(Collected data entries)
------------------------------------------------------------
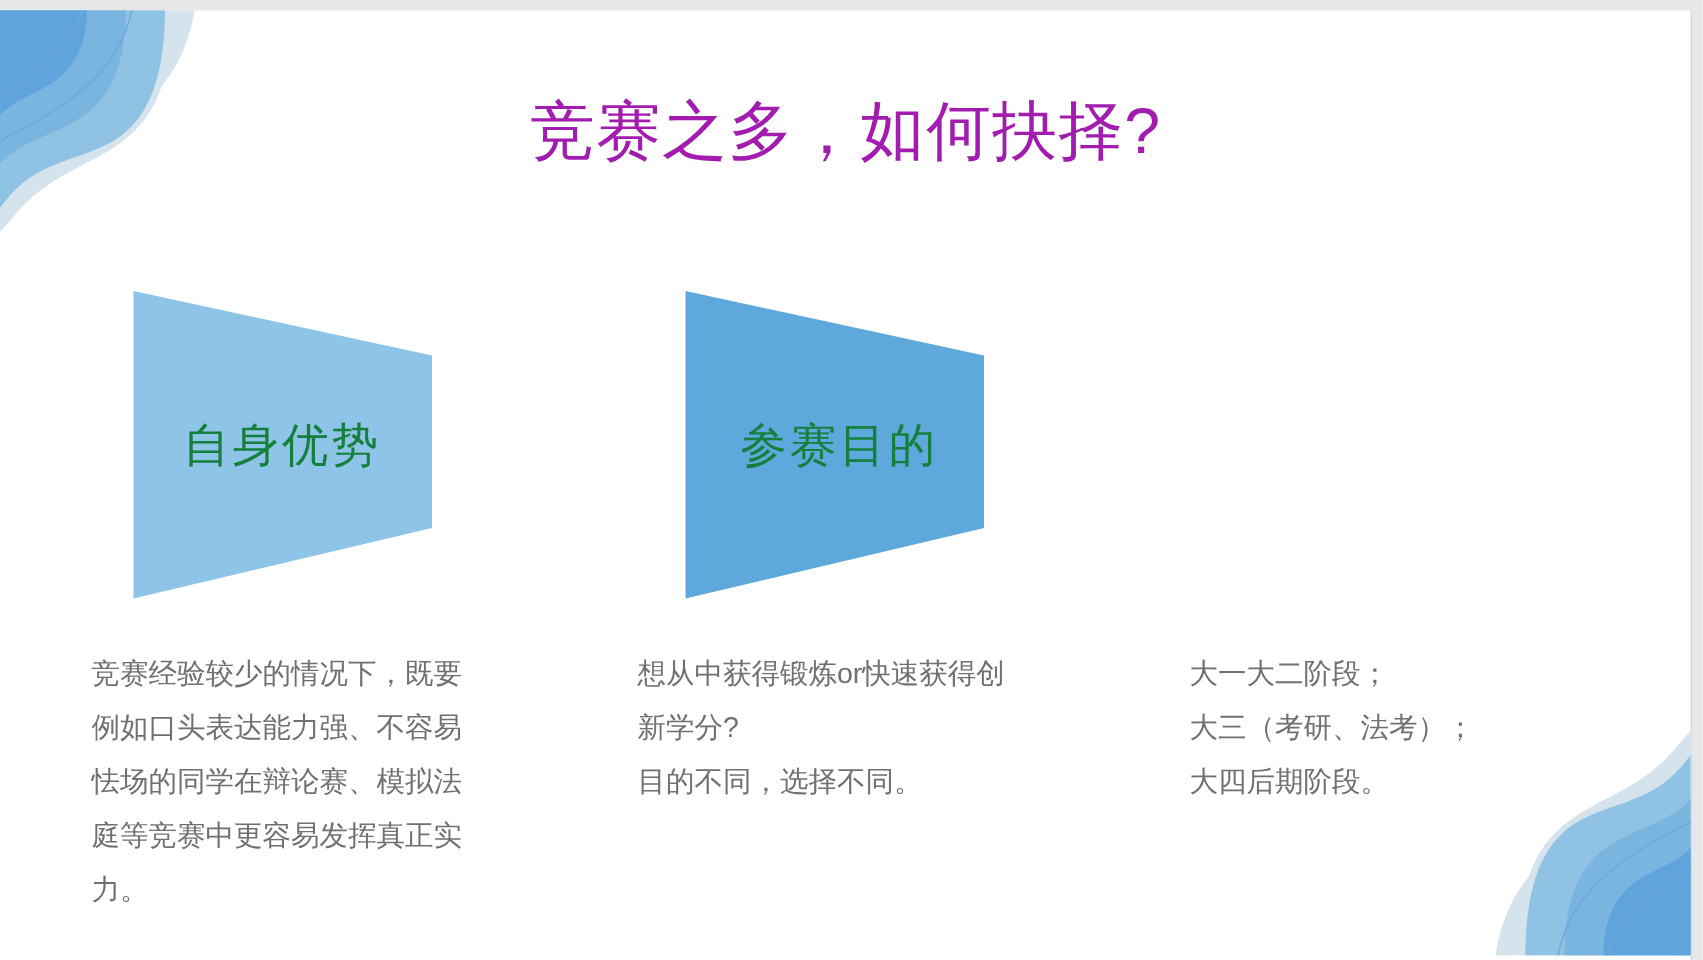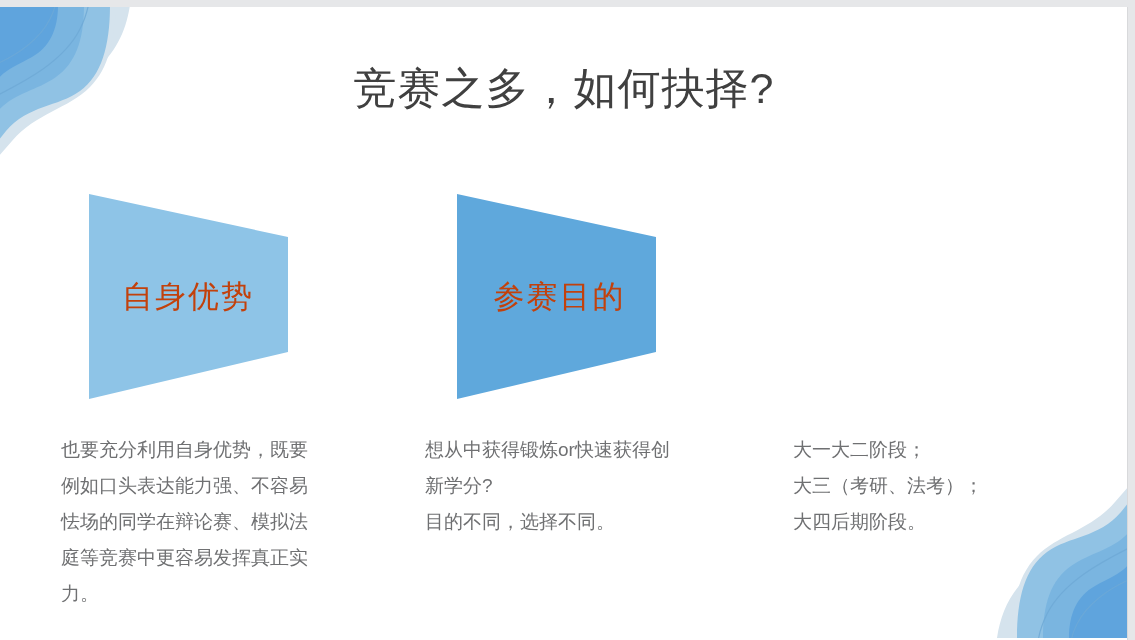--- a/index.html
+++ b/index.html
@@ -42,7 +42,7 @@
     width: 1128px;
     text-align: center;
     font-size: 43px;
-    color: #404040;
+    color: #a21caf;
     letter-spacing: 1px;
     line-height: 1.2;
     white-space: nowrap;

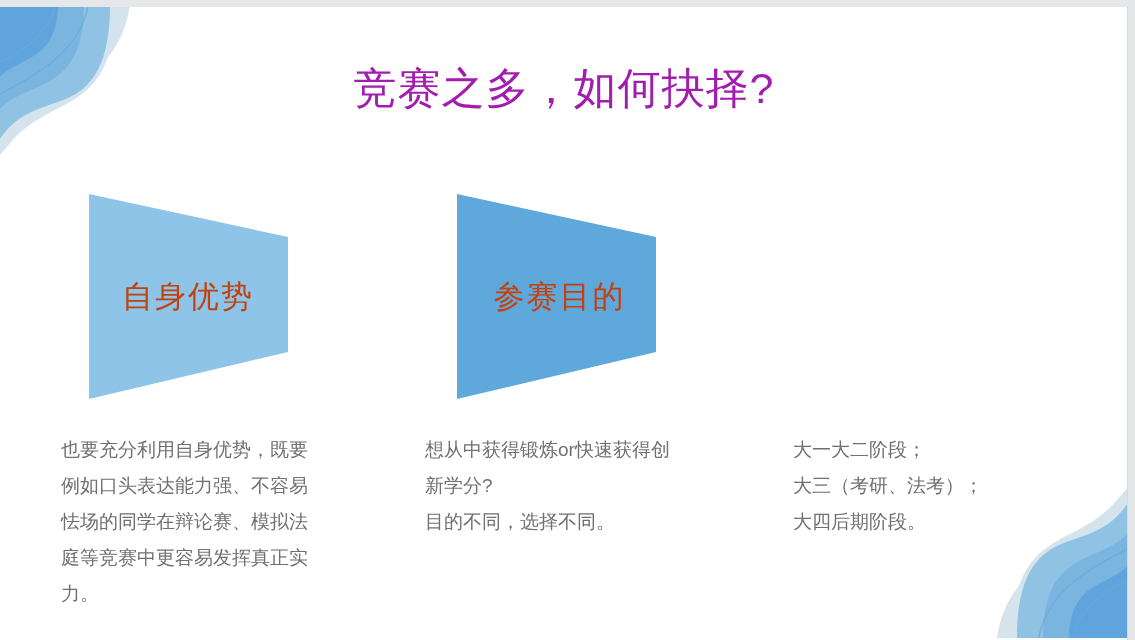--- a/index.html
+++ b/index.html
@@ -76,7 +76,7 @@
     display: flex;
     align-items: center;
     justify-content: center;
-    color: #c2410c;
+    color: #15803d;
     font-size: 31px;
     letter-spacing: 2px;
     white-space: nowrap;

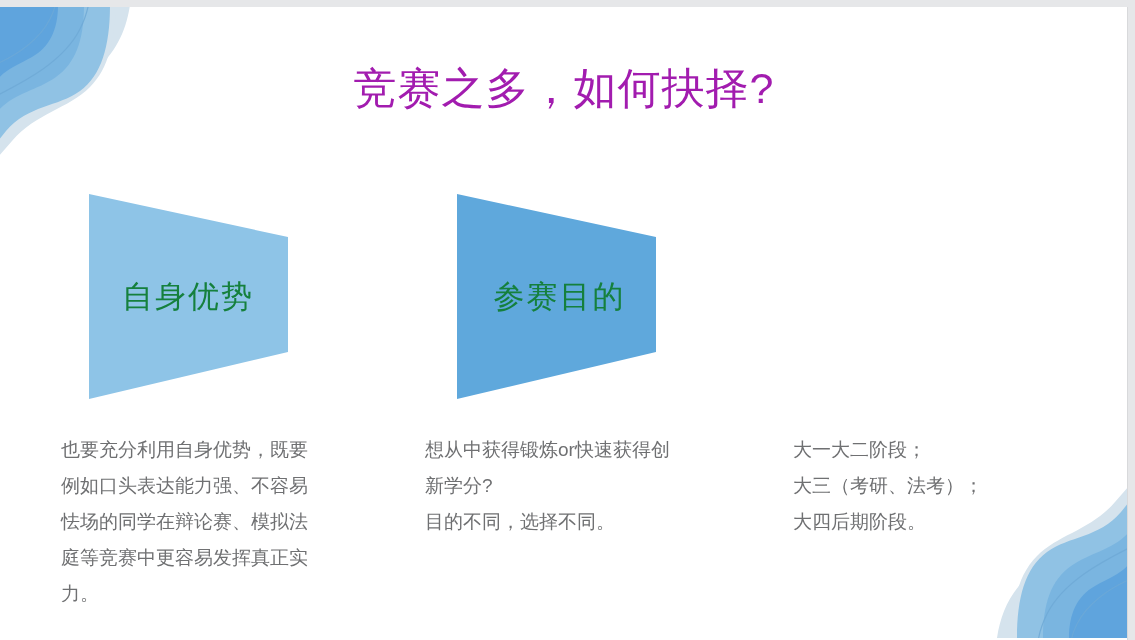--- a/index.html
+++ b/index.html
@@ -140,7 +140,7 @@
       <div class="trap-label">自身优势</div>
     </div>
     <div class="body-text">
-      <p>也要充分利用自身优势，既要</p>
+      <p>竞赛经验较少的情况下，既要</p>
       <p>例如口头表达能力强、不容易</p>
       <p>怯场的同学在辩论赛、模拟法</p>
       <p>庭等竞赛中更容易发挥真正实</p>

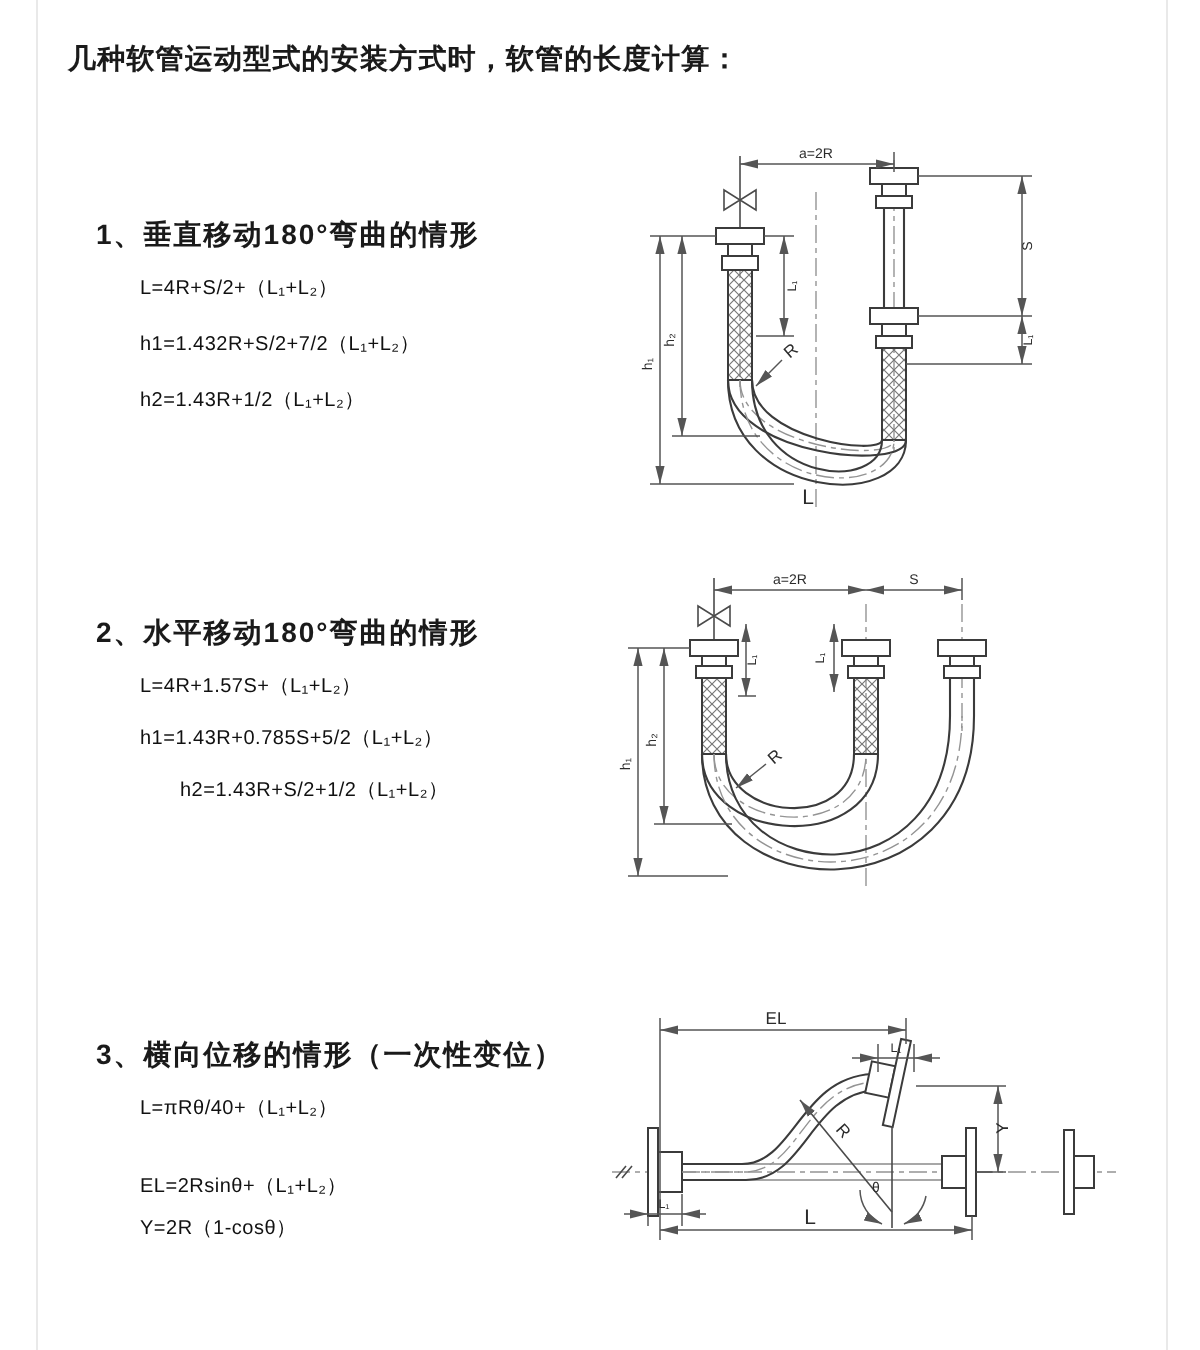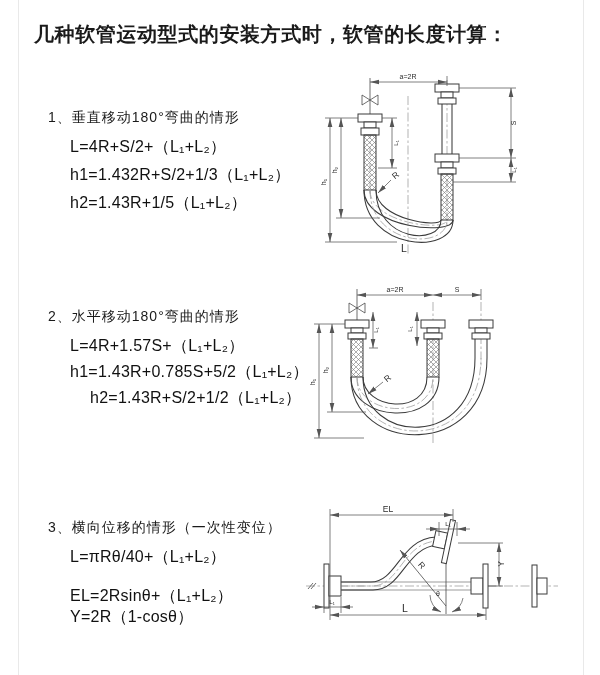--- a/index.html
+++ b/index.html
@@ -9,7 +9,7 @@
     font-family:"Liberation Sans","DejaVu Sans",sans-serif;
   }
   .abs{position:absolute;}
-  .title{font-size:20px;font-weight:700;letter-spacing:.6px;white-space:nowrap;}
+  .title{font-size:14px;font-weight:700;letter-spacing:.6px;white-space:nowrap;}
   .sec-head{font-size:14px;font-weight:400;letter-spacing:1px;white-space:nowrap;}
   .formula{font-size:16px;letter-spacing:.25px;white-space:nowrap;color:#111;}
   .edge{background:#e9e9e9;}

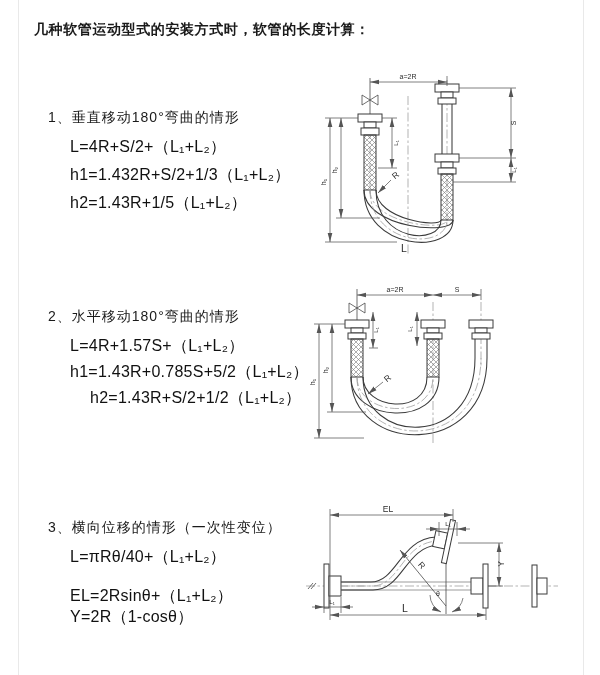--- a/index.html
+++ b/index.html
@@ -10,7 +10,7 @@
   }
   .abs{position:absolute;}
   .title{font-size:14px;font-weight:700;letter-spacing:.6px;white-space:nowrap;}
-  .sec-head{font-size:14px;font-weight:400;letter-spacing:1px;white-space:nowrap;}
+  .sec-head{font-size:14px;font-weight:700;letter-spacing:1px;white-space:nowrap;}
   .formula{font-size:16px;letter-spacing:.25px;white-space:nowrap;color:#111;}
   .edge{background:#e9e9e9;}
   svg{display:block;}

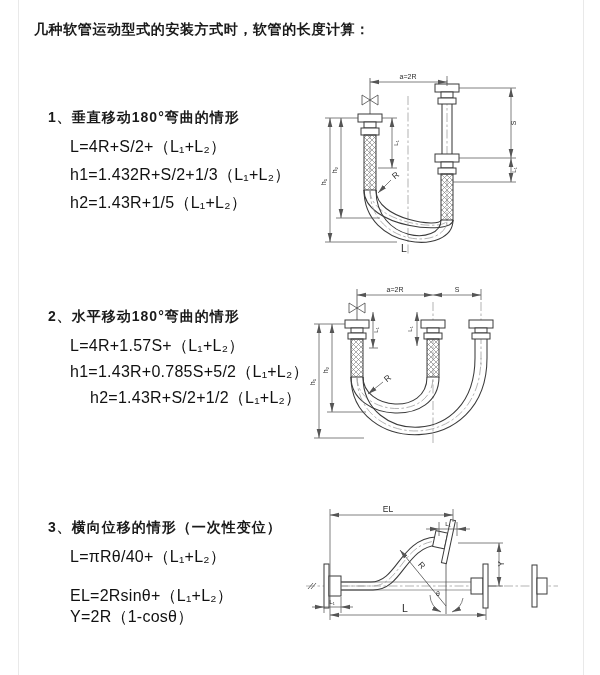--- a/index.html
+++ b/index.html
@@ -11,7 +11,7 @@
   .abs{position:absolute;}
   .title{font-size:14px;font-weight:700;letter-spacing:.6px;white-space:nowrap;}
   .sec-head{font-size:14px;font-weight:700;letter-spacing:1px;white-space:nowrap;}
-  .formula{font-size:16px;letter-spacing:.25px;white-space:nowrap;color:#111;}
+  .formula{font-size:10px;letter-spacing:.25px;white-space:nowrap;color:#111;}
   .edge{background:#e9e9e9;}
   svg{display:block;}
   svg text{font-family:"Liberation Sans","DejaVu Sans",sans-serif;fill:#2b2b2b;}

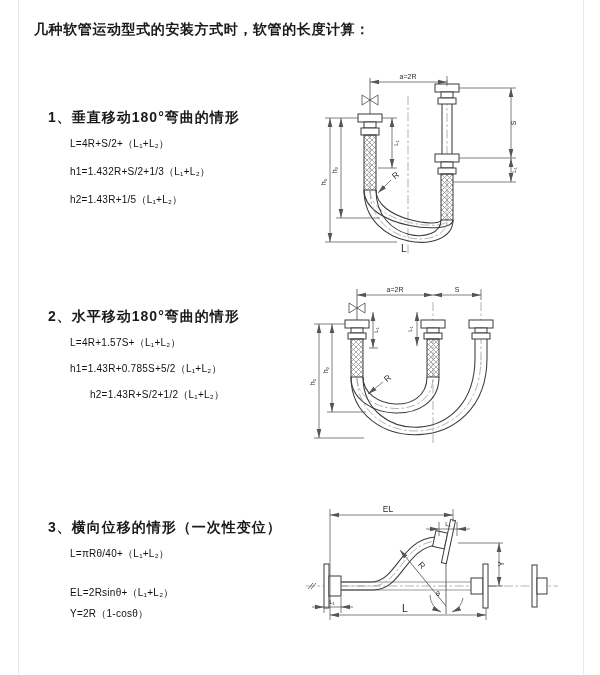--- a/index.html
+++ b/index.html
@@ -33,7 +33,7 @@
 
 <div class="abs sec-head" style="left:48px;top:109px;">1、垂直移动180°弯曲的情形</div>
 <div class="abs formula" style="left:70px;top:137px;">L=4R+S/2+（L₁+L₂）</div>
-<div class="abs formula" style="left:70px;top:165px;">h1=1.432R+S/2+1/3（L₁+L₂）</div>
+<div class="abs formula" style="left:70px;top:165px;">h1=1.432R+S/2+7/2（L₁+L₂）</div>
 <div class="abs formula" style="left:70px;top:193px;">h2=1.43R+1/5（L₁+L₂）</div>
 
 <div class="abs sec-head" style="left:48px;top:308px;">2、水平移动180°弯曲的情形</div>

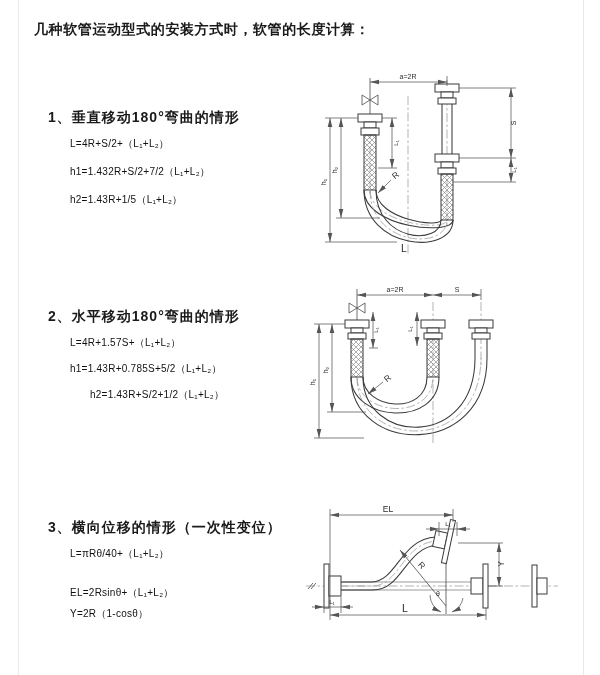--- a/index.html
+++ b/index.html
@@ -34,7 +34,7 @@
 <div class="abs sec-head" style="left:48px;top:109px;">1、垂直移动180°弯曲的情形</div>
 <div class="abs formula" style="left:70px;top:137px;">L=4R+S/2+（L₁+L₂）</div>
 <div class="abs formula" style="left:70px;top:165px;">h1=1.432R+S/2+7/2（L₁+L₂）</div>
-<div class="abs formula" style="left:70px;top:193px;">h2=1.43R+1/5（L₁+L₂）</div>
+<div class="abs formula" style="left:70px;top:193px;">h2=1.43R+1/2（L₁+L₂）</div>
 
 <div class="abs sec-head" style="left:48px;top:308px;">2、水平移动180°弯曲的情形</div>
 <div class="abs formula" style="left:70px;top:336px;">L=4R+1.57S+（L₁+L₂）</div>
------------------------------------------------------------
Activity
In the copy, every entry must appear exactly as written, and no picture may appear.

Output for this exercise
--- a/index.html
+++ b/index.html
@@ -42,7 +42,7 @@
     width: 1128px;
     text-align: center;
     font-size: 43px;
-    color: #404040;
+    color: #a21caf;
     letter-spacing: 1px;
     line-height: 1.2;
     white-space: nowrap;

--- a/index.html
+++ b/index.html
@@ -76,7 +76,7 @@
     display: flex;
     align-items: center;
     justify-content: center;
-    color: #c2410c;
+    color: #15803d;
     font-size: 31px;
     letter-spacing: 2px;
     white-space: nowrap;

--- a/index.html
+++ b/index.html
@@ -140,7 +140,7 @@
       <div class="trap-label">自身优势</div>
     </div>
     <div class="body-text">
-      <p>也要充分利用自身优势，既要</p>
+      <p>竞赛经验较少的情况下，既要</p>
       <p>例如口头表达能力强、不容易</p>
       <p>怯场的同学在辩论赛、模拟法</p>
       <p>庭等竞赛中更容易发挥真正实</p>

--- a/index.html
+++ b/index.html
@@ -9,7 +9,7 @@
     font-family:"Liberation Sans","DejaVu Sans",sans-serif;
   }
   .abs{position:absolute;}
-  .title{font-size:20px;font-weight:700;letter-spacing:.6px;white-space:nowrap;}
+  .title{font-size:14px;font-weight:700;letter-spacing:.6px;white-space:nowrap;}
   .sec-head{font-size:14px;font-weight:400;letter-spacing:1px;white-space:nowrap;}
   .formula{font-size:16px;letter-spacing:.25px;white-space:nowrap;color:#111;}
   .edge{background:#e9e9e9;}

--- a/index.html
+++ b/index.html
@@ -10,7 +10,7 @@
   }
   .abs{position:absolute;}
   .title{font-size:14px;font-weight:700;letter-spacing:.6px;white-space:nowrap;}
-  .sec-head{font-size:14px;font-weight:400;letter-spacing:1px;white-space:nowrap;}
+  .sec-head{font-size:14px;font-weight:700;letter-spacing:1px;white-space:nowrap;}
   .formula{font-size:16px;letter-spacing:.25px;white-space:nowrap;color:#111;}
   .edge{background:#e9e9e9;}
   svg{display:block;}

--- a/index.html
+++ b/index.html
@@ -11,7 +11,7 @@
   .abs{position:absolute;}
   .title{font-size:14px;font-weight:700;letter-spacing:.6px;white-space:nowrap;}
   .sec-head{font-size:14px;font-weight:700;letter-spacing:1px;white-space:nowrap;}
-  .formula{font-size:16px;letter-spacing:.25px;white-space:nowrap;color:#111;}
+  .formula{font-size:10px;letter-spacing:.25px;white-space:nowrap;color:#111;}
   .edge{background:#e9e9e9;}
   svg{display:block;}
   svg text{font-family:"Liberation Sans","DejaVu Sans",sans-serif;fill:#2b2b2b;}

--- a/index.html
+++ b/index.html
@@ -33,7 +33,7 @@
 
 <div class="abs sec-head" style="left:48px;top:109px;">1、垂直移动180°弯曲的情形</div>
 <div class="abs formula" style="left:70px;top:137px;">L=4R+S/2+（L₁+L₂）</div>
-<div class="abs formula" style="left:70px;top:165px;">h1=1.432R+S/2+1/3（L₁+L₂）</div>
+<div class="abs formula" style="left:70px;top:165px;">h1=1.432R+S/2+7/2（L₁+L₂）</div>
 <div class="abs formula" style="left:70px;top:193px;">h2=1.43R+1/5（L₁+L₂）</div>
 
 <div class="abs sec-head" style="left:48px;top:308px;">2、水平移动180°弯曲的情形</div>

--- a/index.html
+++ b/index.html
@@ -34,7 +34,7 @@
 <div class="abs sec-head" style="left:48px;top:109px;">1、垂直移动180°弯曲的情形</div>
 <div class="abs formula" style="left:70px;top:137px;">L=4R+S/2+（L₁+L₂）</div>
 <div class="abs formula" style="left:70px;top:165px;">h1=1.432R+S/2+7/2（L₁+L₂）</div>
-<div class="abs formula" style="left:70px;top:193px;">h2=1.43R+1/5（L₁+L₂）</div>
+<div class="abs formula" style="left:70px;top:193px;">h2=1.43R+1/2（L₁+L₂）</div>
 
 <div class="abs sec-head" style="left:48px;top:308px;">2、水平移动180°弯曲的情形</div>
 <div class="abs formula" style="left:70px;top:336px;">L=4R+1.57S+（L₁+L₂）</div>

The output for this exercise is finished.